GOAL OF THE EXERCISE – Go through the entries below and print, exactly, the lines starting at the one with "[86,477,208,497] [86,508,164,527] [86,537,169,557]" and ending at the one with "[86,644,208,664] [86,675,164,694] [86,704,169,724]", keeping both ends and no others.

BEGIN WORKING DATA

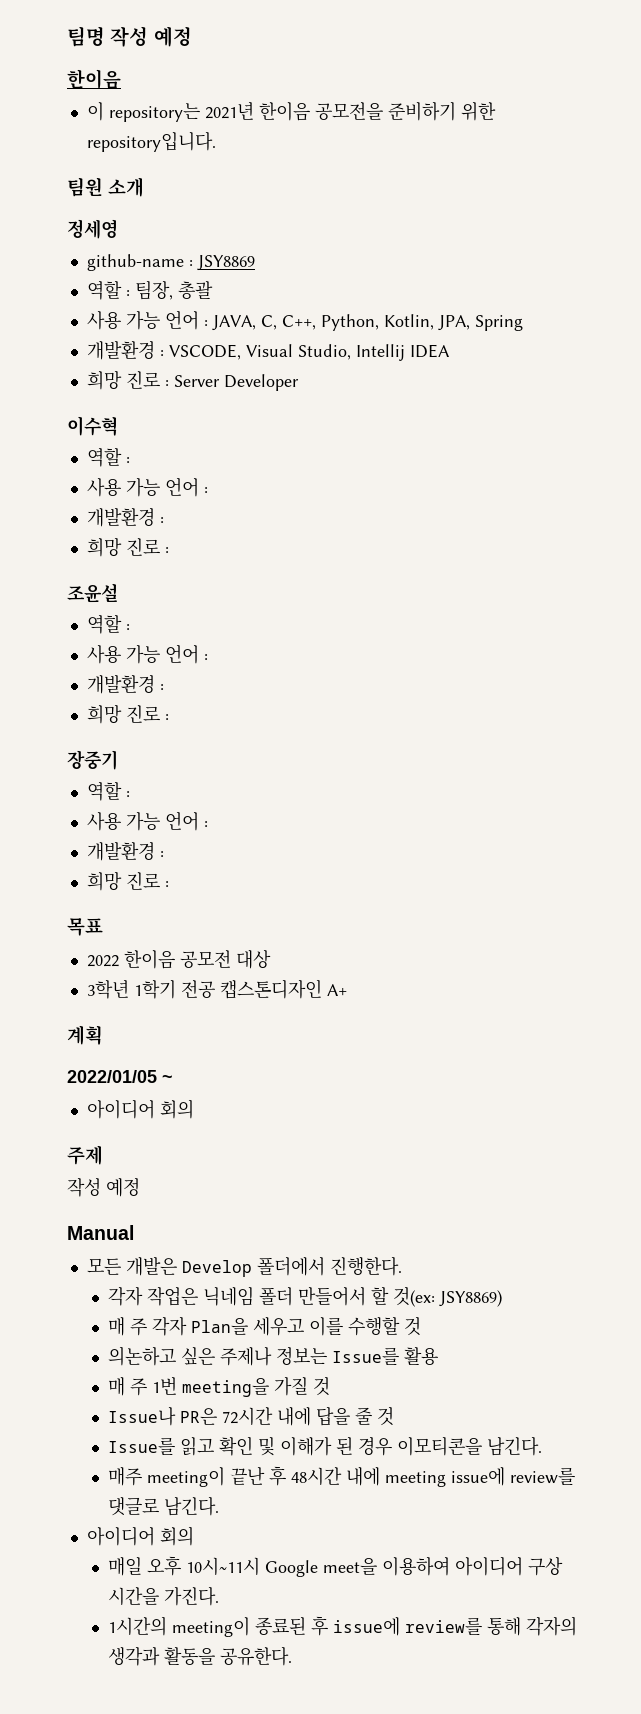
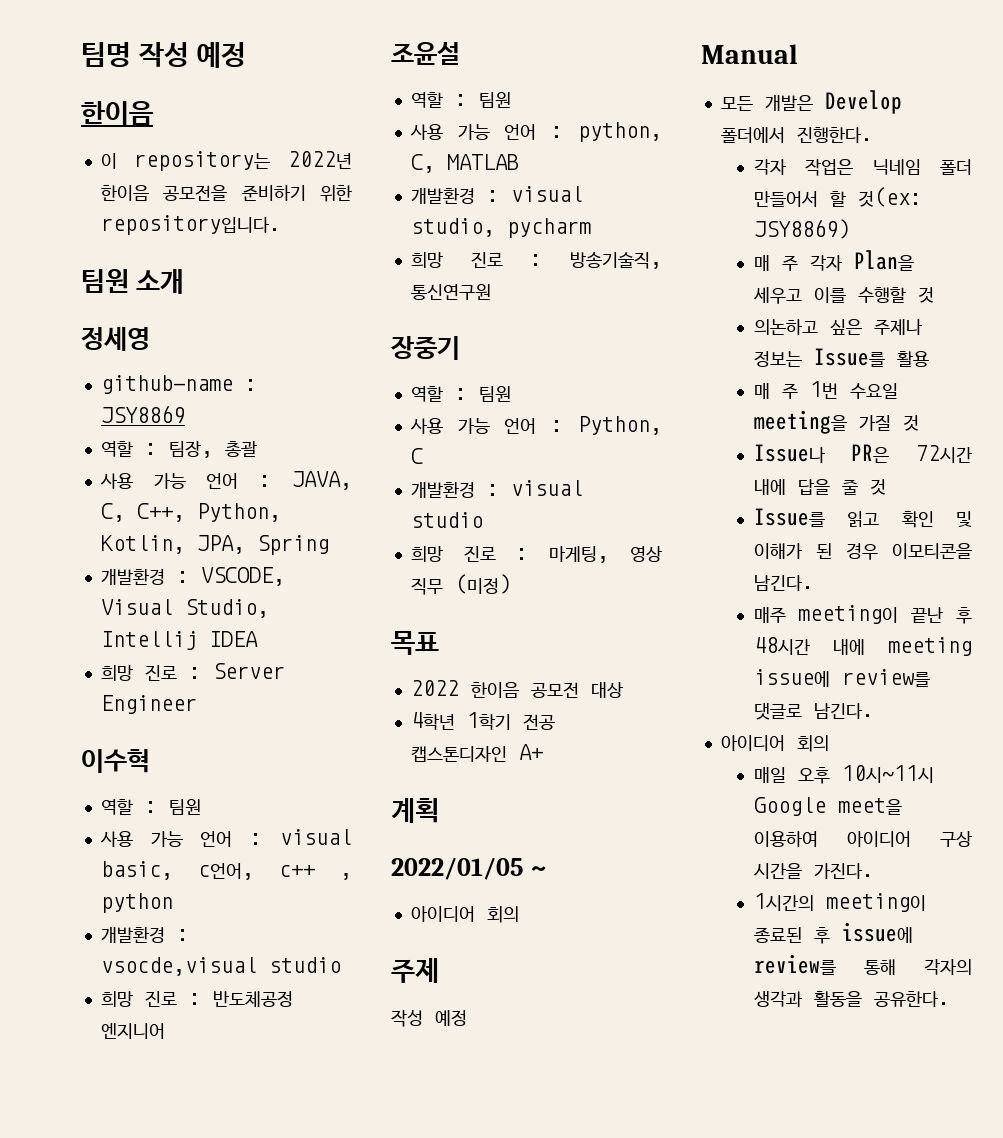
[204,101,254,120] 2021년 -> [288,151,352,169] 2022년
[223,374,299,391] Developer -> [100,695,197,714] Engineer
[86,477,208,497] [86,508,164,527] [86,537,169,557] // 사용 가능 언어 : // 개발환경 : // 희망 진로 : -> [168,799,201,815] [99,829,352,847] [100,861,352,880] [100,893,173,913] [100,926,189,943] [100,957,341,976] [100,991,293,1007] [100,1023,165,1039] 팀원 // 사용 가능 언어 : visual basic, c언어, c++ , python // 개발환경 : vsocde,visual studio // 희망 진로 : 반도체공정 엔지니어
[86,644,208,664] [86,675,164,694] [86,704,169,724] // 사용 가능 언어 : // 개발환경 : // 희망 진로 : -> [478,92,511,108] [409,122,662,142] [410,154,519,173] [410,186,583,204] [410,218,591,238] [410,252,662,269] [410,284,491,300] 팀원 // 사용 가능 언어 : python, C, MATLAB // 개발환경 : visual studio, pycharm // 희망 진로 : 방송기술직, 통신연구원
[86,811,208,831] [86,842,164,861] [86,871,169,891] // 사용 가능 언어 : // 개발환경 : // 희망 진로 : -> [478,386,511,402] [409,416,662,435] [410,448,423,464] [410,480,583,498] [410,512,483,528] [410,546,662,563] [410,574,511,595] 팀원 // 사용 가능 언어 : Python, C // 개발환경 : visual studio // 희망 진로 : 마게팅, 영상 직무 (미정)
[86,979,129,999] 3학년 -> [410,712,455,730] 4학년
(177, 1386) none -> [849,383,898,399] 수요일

END WORKING DATA
BEGIN WORKING DATA

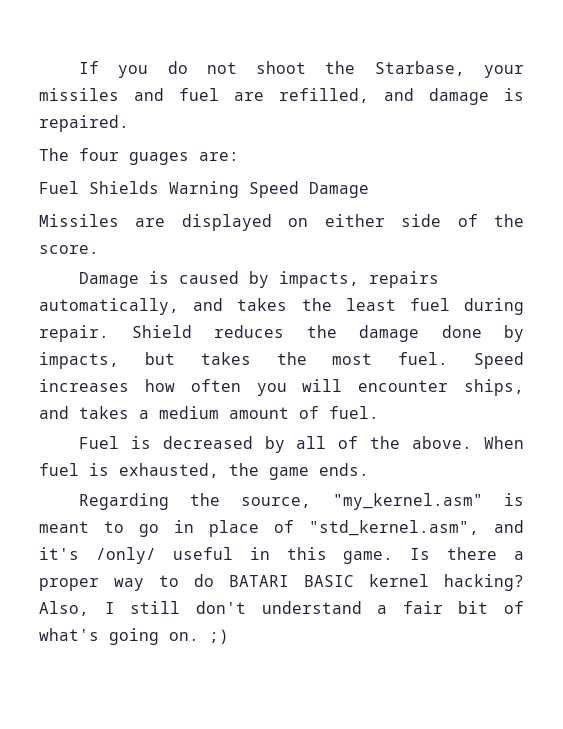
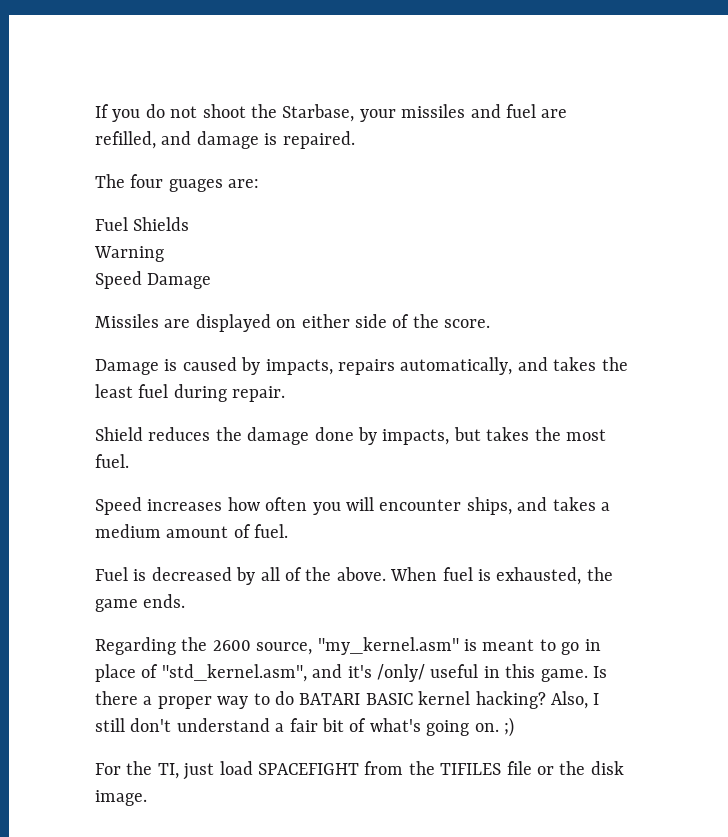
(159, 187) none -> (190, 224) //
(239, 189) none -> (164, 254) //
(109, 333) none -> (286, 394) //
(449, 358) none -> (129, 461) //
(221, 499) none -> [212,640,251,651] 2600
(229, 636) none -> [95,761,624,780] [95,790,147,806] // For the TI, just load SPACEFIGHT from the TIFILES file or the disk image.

END WORKING DATA

RESULT OF THIS TASK –
[86,477,208,497] [86,508,164,527] [86,537,169,557] // 사용 가능 언어 : // 개발환경 : // 희망 진로 : -> [168,799,201,815] [99,829,352,847] [100,861,352,880] [100,893,173,913] [100,926,189,943] [100,957,341,976] [100,991,293,1007] [100,1023,165,1039] 팀원 // 사용 가능 언어 : visual basic, c언어, c++ , python // 개발환경 : vsocde,visual studio // 희망 진로 : 반도체공정 엔지니어
[86,644,208,664] [86,675,164,694] [86,704,169,724] // 사용 가능 언어 : // 개발환경 : // 희망 진로 : -> [478,92,511,108] [409,122,662,142] [410,154,519,173] [410,186,583,204] [410,218,591,238] [410,252,662,269] [410,284,491,300] 팀원 // 사용 가능 언어 : python, C, MATLAB // 개발환경 : visual studio, pycharm // 희망 진로 : 방송기술직, 통신연구원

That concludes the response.